We further found 3 special "proximal" subclasses (fig. 2AC). As the first subclass, we detected a pair in which there is an unrelated gene between split genes (fig. 2A), involving insertion or recombination. As the other special subclass, we detected a pair in which rice split genes were located nearby in inverted orientation (fig. 2B). The second subclass also may involve recombination, as in the case of distal split genes. In this class, however, there is an unrelated gene between split, inverted genes, implying insertion or deletion mechanisms. In the third special subclass, 1 split gene is nested within another split gene (fig. 2C). The remaining 1 pair out of 39 Arabidopsis-composite-Oryza-split pairs was the hybrid of "distal" and "proximal," which involved 3 genes (fig. 1C). In this pair, 1 of the split genes was located on a different chromosome, whereas the others are next to each other.

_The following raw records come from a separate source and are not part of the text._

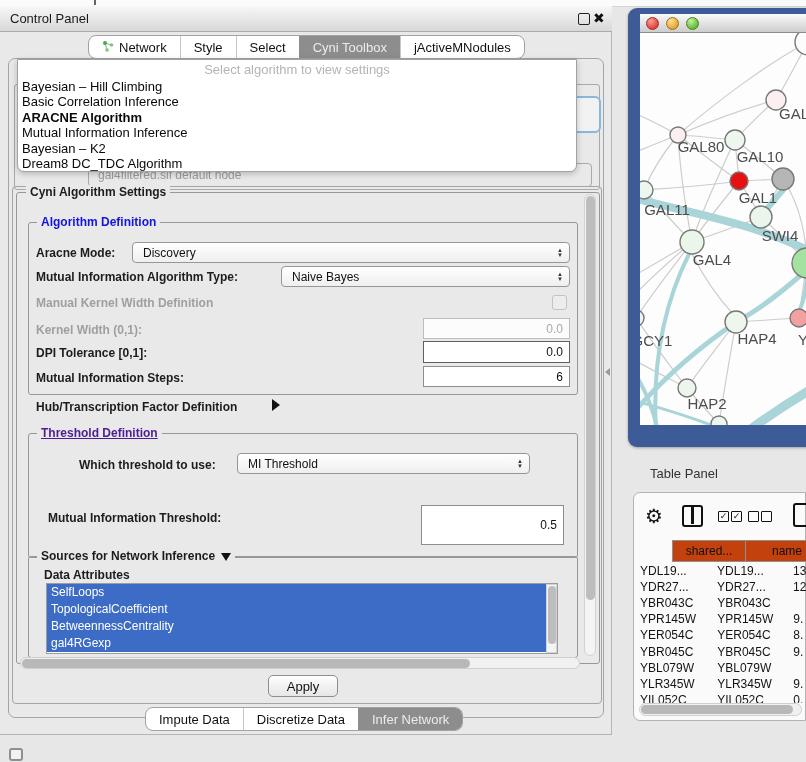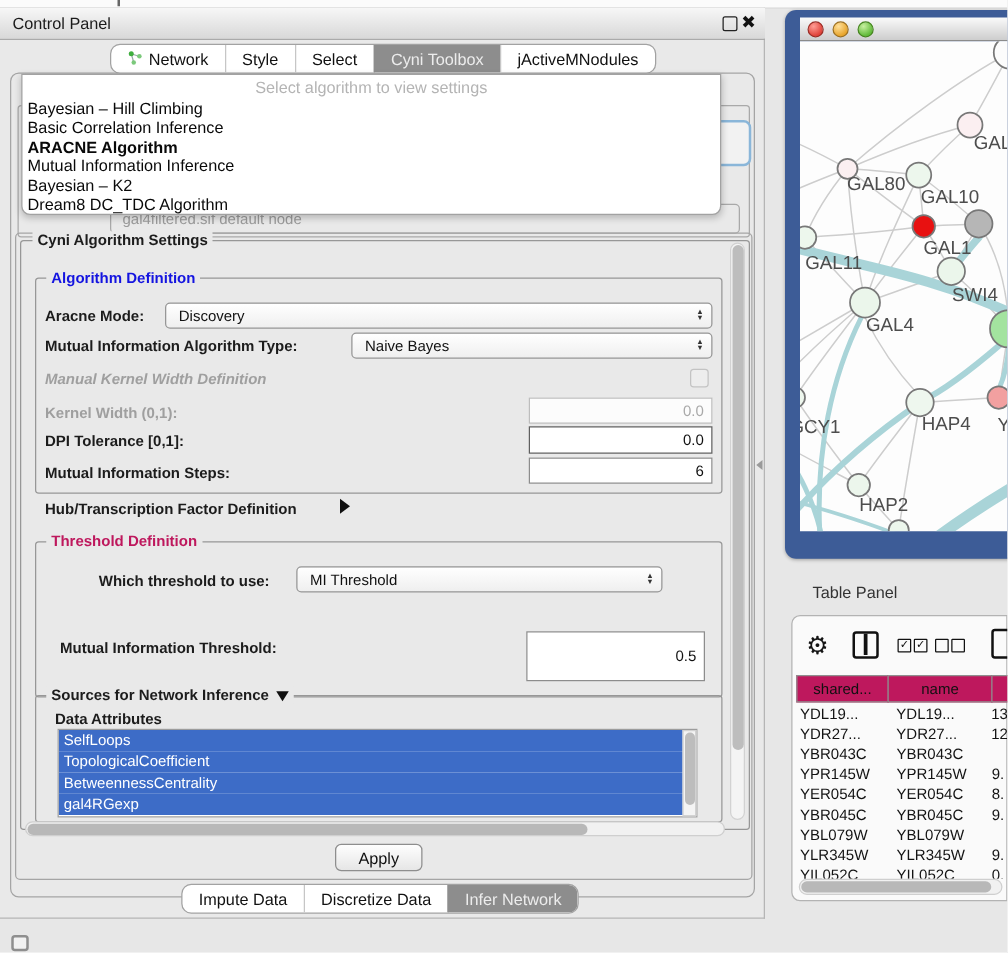--- a/index.html
+++ b/index.html
@@ -37,21 +37,21 @@
              border-radius:0 0 7px 7px;box-shadow:0 2px 6px rgba(0,0,0,.22);box-sizing:border-box;}
   .menu-placeholder{height:19px;line-height:19px;text-align:center;font-size:13px;color:#b4b4b4;}
   .menu-item{height:15.4px;line-height:15.4px;font-size:13px;color:#090909;padding-left:4px;white-space:nowrap;}
   .menu-item.bold{font-weight:bold;}
   
   .inner-panel{left:12px;top:186px;width:588px;height:516px;border:1px solid #a5a5a5;border-radius:4px;}
   .grp{border:1px solid #979797;border-radius:3px;}
   .grp-lab{position:absolute;top:-8px;left:8px;background:#e9e9e9;padding:0 4px;font-size:12px;
            font-weight:bold;white-space:nowrap;color:#1c1c1c;}
   .grp-lab.blue{color:#1414e0;}
-  .grp-lab.green{color:#be185d;}
+  .grp-lab.green{color:#4c1d95;text-decoration:underline;}
   .lbl{font-size:12px;font-weight:bold;color:#1c1c1c;white-space:nowrap;}
   .lbl.dis{color:#9f9f9f;}
   .combo{background:linear-gradient(#ffffff,#efefef);border:1px solid #979797;border-radius:4px;
          font-size:12px;color:#111;display:flex;align-items:center;padding-left:10px;box-sizing:border-box;}
   .stepper{position:absolute;right:6px;top:1px;bottom:1px;display:flex;flex-direction:column;
            justify-content:center;font-size:6px;line-height:5px;color:#333;}
   .input{background:#fff;border:1px solid #8d8d8d;font-size:12px;color:#111;display:flex;align-items:center;
          justify-content:flex-end;padding:0 6px;box-sizing:border-box;}
   .input.dis{color:#a9a9a9;border-color:#bdbdbd;background:#fcfcfc;}
   .input.strong{border:1.5px solid #5f5f5f;}
@@ -89,22 +89,22 @@
   
   .tp-title{left:650px;top:466px;font-size:13px;color:#333;}
   .tbl-window{left:633px;top:492px;width:173px;height:229px;background:#fafafa;border:1px solid #b3b3b3;
               border-radius:7px 0 0 7px;box-sizing:border-box;}
   .gear{left:645px;top:504px;font-size:20px;color:#141414;font-family:"DejaVu Sans",sans-serif;}
   .split-icon{left:682px;top:505px;width:21px;height:22px;border:2.5px solid #111;border-radius:3px;box-sizing:border-box;}
   .split-icon:after{content:"";position:absolute;left:7px;top:0;width:2.5px;height:17px;background:#111;}
   .cbx{width:11px;height:11px;border:1.6px solid #111;border-radius:1px;box-sizing:border-box;position:absolute;
        font-size:9px;line-height:9px;text-align:center;color:#111;font-family:"DejaVu Sans",sans-serif;}
   .partial-icon{left:793px;top:503px;width:18px;height:24px;border:2.5px solid #111;border-radius:3px;box-sizing:border-box;}
-  .th{top:540px;height:22px;background:#be185d;border:1px solid #8f8f8f;box-sizing:border-box;font-size:12px;
-      color:#111;display:flex;align-items:center;justify-content:center;}
+  .th{top:540px;height:22px;background:#c2410c;border:1px solid #8f8f8f;box-sizing:border-box;font-size:12px;
+      color:#111;display:flex;align-items:center;justify-content:center;margin-left:35px;}
   #tbl-rows{left:637px;top:563px;width:169px;height:140px;overflow:hidden;}
   .tr{display:flex;height:16.1px;align-items:center;font-size:12px;color:#131313;}
   .td1{width:73px;padding-left:3px;box-sizing:border-box;white-space:nowrap;overflow:hidden;}
   .td2{width:83px;padding-left:9px;box-sizing:border-box;white-space:nowrap;overflow:hidden;}
   .td3{width:13px;padding-left:4px;white-space:nowrap;}
 </style>
 </head>
 <body>
 
 <div class="screen">
@@ -179,21 +179,21 @@
     <span>Discovery</span>
     <span class="stepper">▲<br>▼</span>
   </div>
 
   <div class="abs lbl" style="left:36px;top:270px;">Mutual Information Algorithm Type:</div>
   <div class="abs combo" style="left:281px;top:266px;width:289px;height:21px;">
     <span>Naive Bayes</span>
     <span class="stepper">▲<br>▼</span>
   </div>
 
-  <div class="abs lbl dis" style="left:36px;top:296px;font-style:italic;">Manual Kernel Width Definition</div>
+  <div class="abs lbl dis" style="left:36px;top:296px;">Manual Kernel Width Definition</div>
   <div class="abs checkbox" style="left:552px;top:295px;"></div>
 
   <div class="abs lbl dis" style="left:36px;top:323px;">Kernel Width (0,1):</div>
   <div class="abs input dis" style="left:423px;top:318px;width:147px;height:21px;">0.0</div>
 
   <div class="abs lbl" style="left:36px;top:346px;">DPI Tolerance [0,1]:</div>
   <div class="abs input strong" style="left:423px;top:341px;width:147px;height:22px;">0.0</div>
 
   <div class="abs lbl" style="left:36px;top:371px;">Mutual Information Steps:</div>
   <div class="abs input" style="left:423px;top:366px;width:147px;height:21px;">6</div>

For Oryza-composite–Arabidopsis-split pairs, we classified the 21 pairs into 7 distal and 14 proximal pairs (table 3 and supplementary fig. 3, Supplementary Material online). Of the proximal pairs, we found a pair of the first special subclass but none of the second or third subclass. In 1 of the proximal pairs (Os01g0388500 vs. At2g48060-40), 3 Arabidopsis genes were of the same orientation on chromosome 2 (supplementary fig. 3, Supplementary Material online).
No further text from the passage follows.